◆ **Task input**
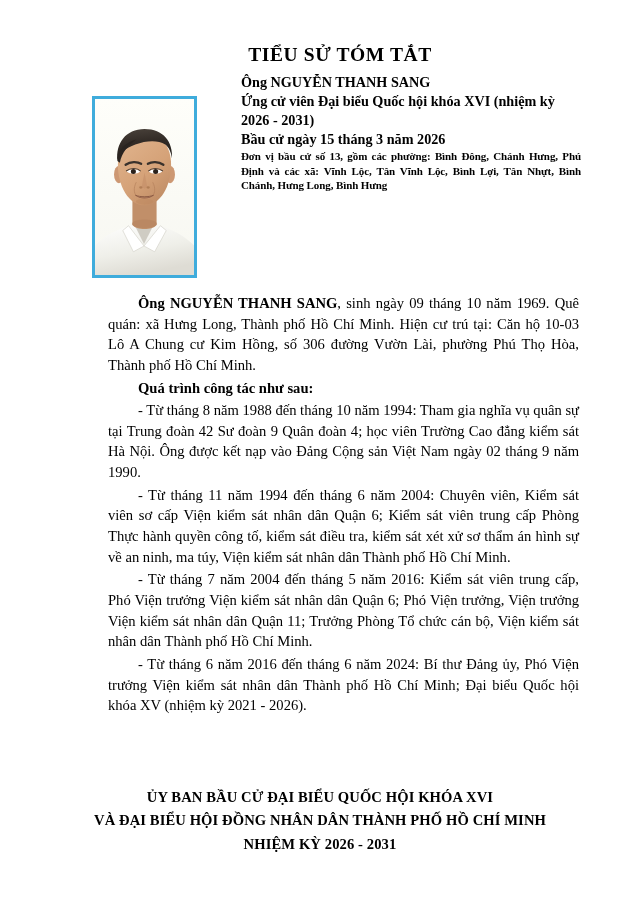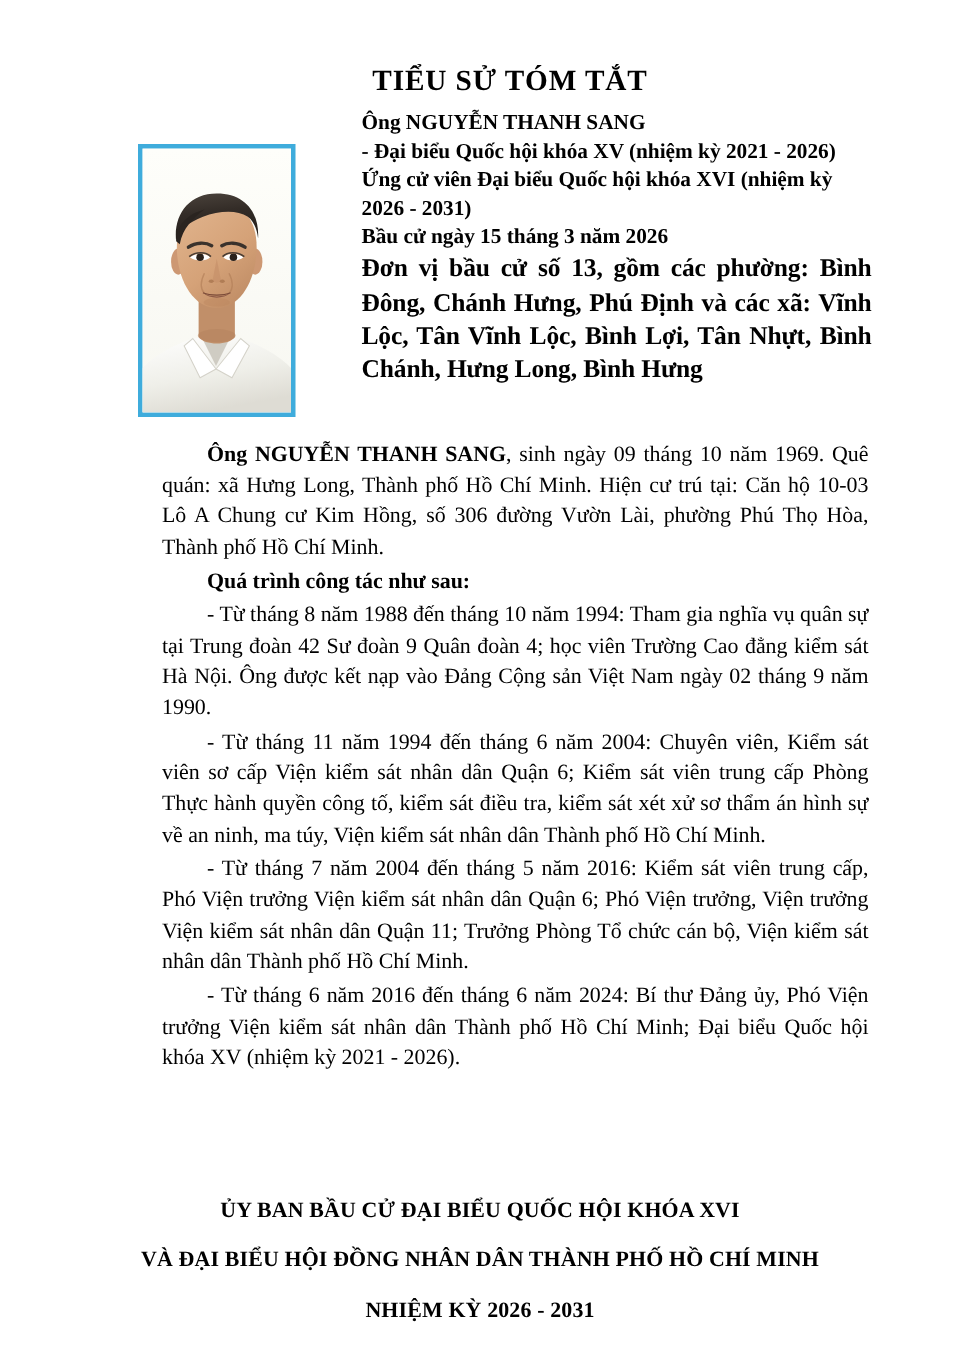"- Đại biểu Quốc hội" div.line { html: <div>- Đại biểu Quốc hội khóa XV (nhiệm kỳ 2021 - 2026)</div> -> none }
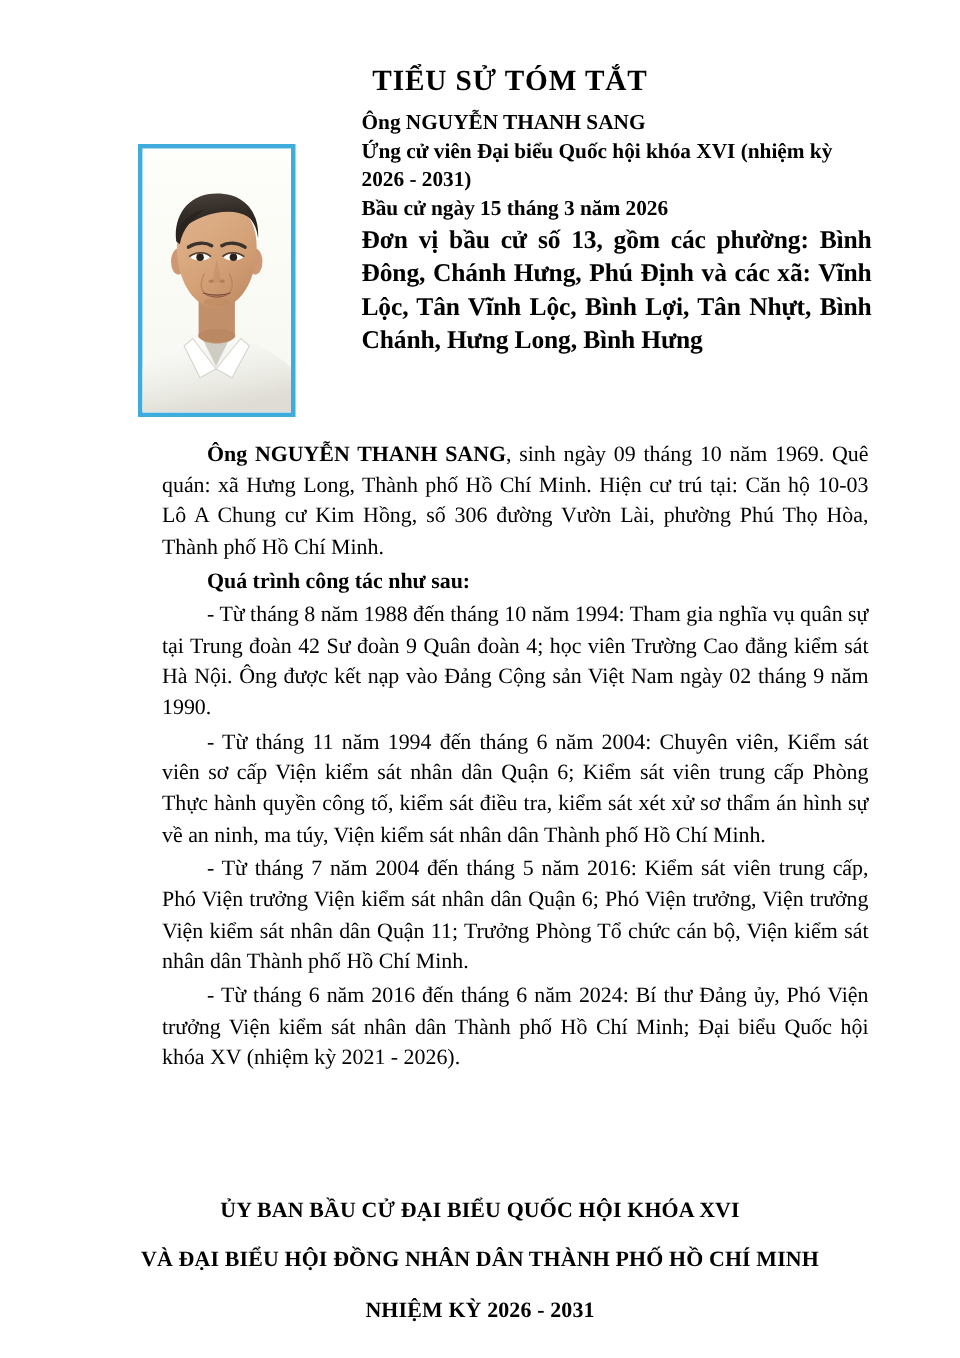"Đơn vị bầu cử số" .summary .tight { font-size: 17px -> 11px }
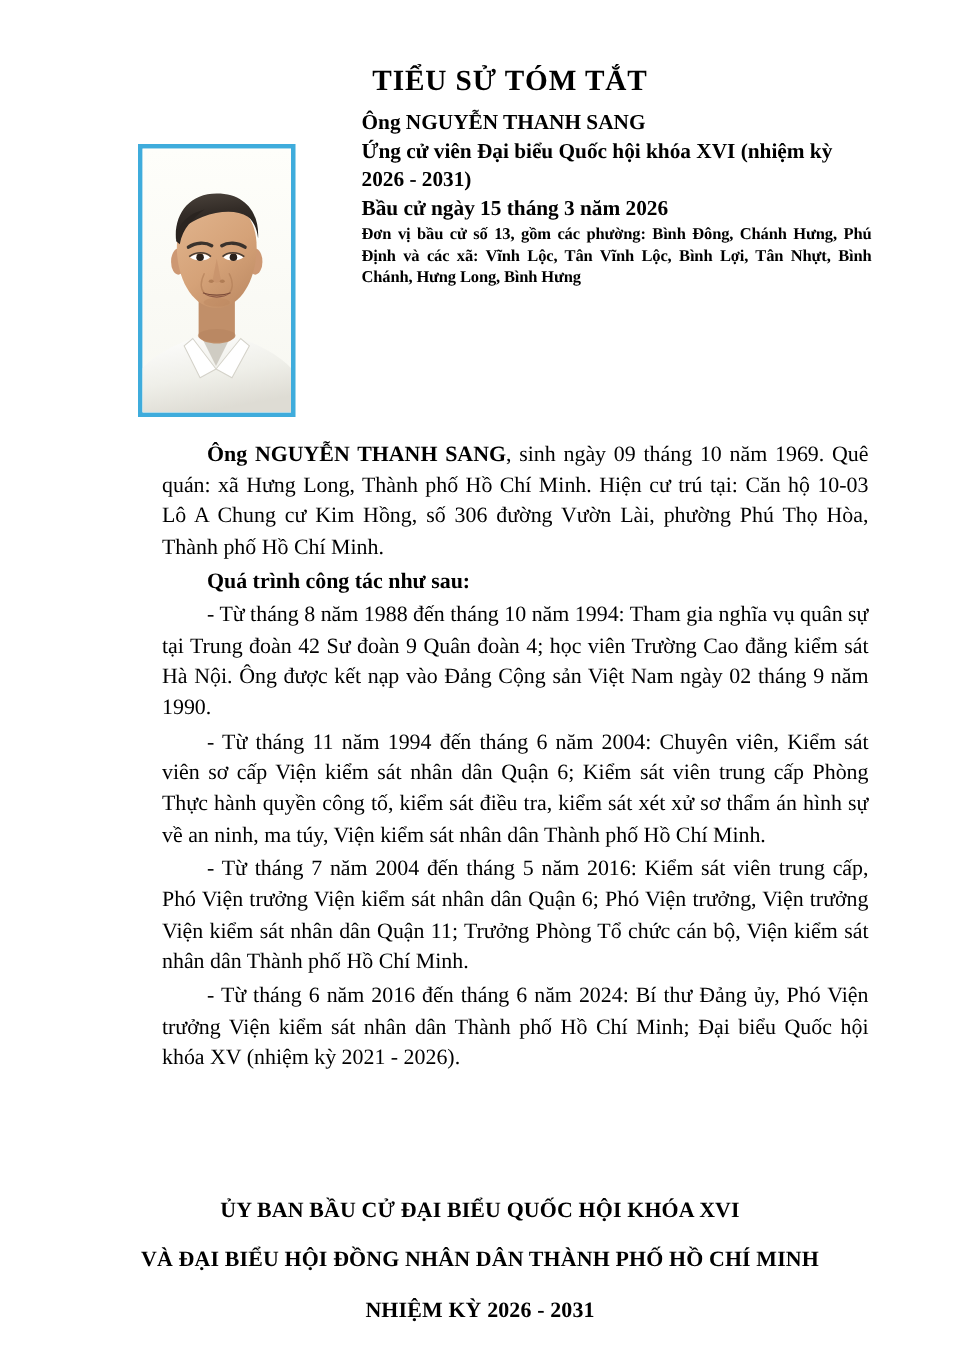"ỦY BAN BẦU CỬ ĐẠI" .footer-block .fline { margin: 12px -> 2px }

--

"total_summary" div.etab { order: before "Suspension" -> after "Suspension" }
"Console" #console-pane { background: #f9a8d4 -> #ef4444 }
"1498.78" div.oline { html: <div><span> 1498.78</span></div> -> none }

---

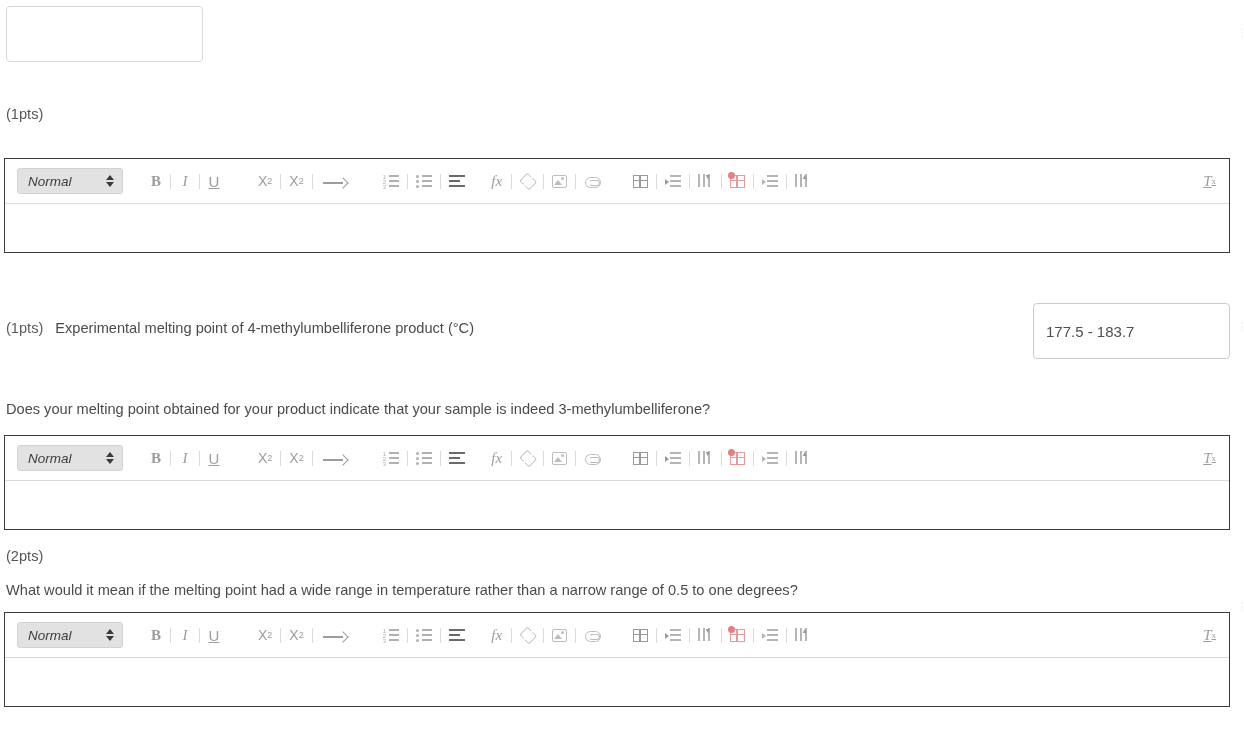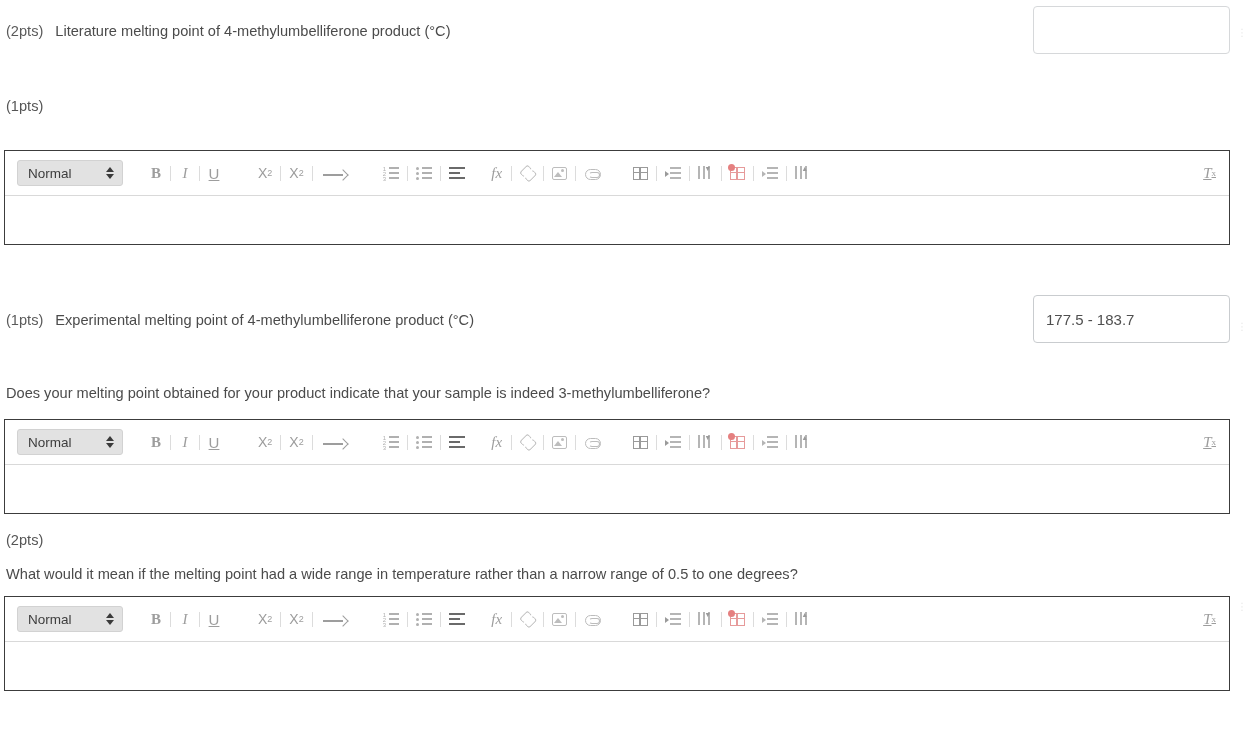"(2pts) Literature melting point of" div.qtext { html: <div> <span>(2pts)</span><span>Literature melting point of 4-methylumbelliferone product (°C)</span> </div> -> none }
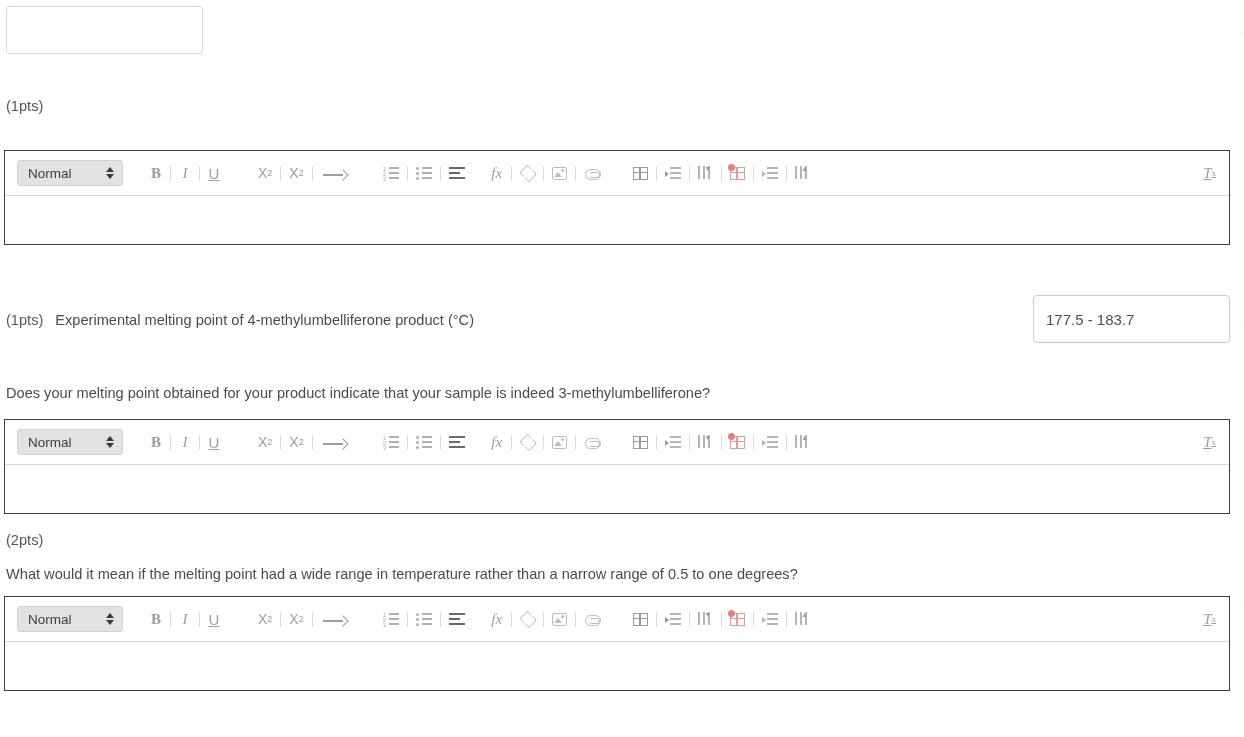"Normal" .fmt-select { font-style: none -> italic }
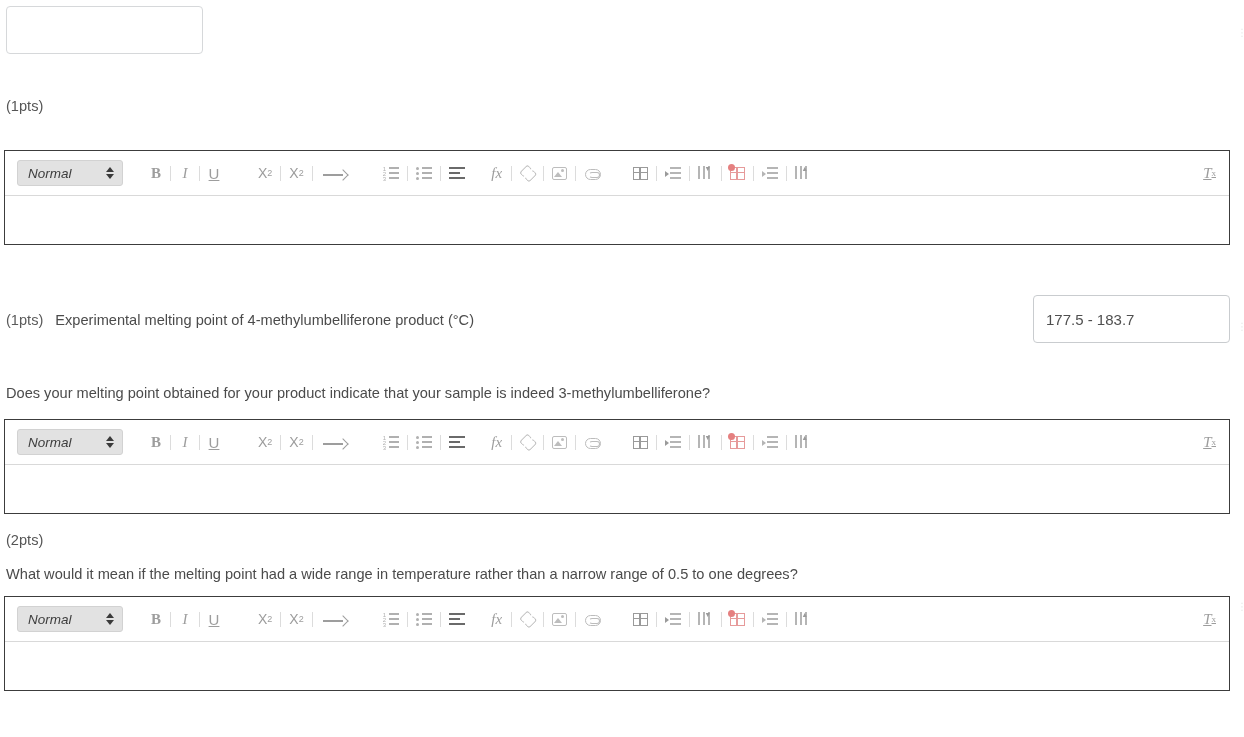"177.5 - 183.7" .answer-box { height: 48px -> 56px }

◆ **What needs to be done**
The answer is those lines of the material above that run from the one containing "html: <div>- Đại" up to and including the one containing "margin: 12px ->", restated exactly and without images.

◆ **Response area**
"- Đại biểu Quốc hội" div.line { html: <div>- Đại biểu Quốc hội khóa XV (nhiệm kỳ 2021 - 2026)</div> -> none }
"Đơn vị bầu cử số" .summary .tight { font-size: 17px -> 11px }
"ỦY BAN BẦU CỬ ĐẠI" .footer-block .fline { margin: 12px -> 2px }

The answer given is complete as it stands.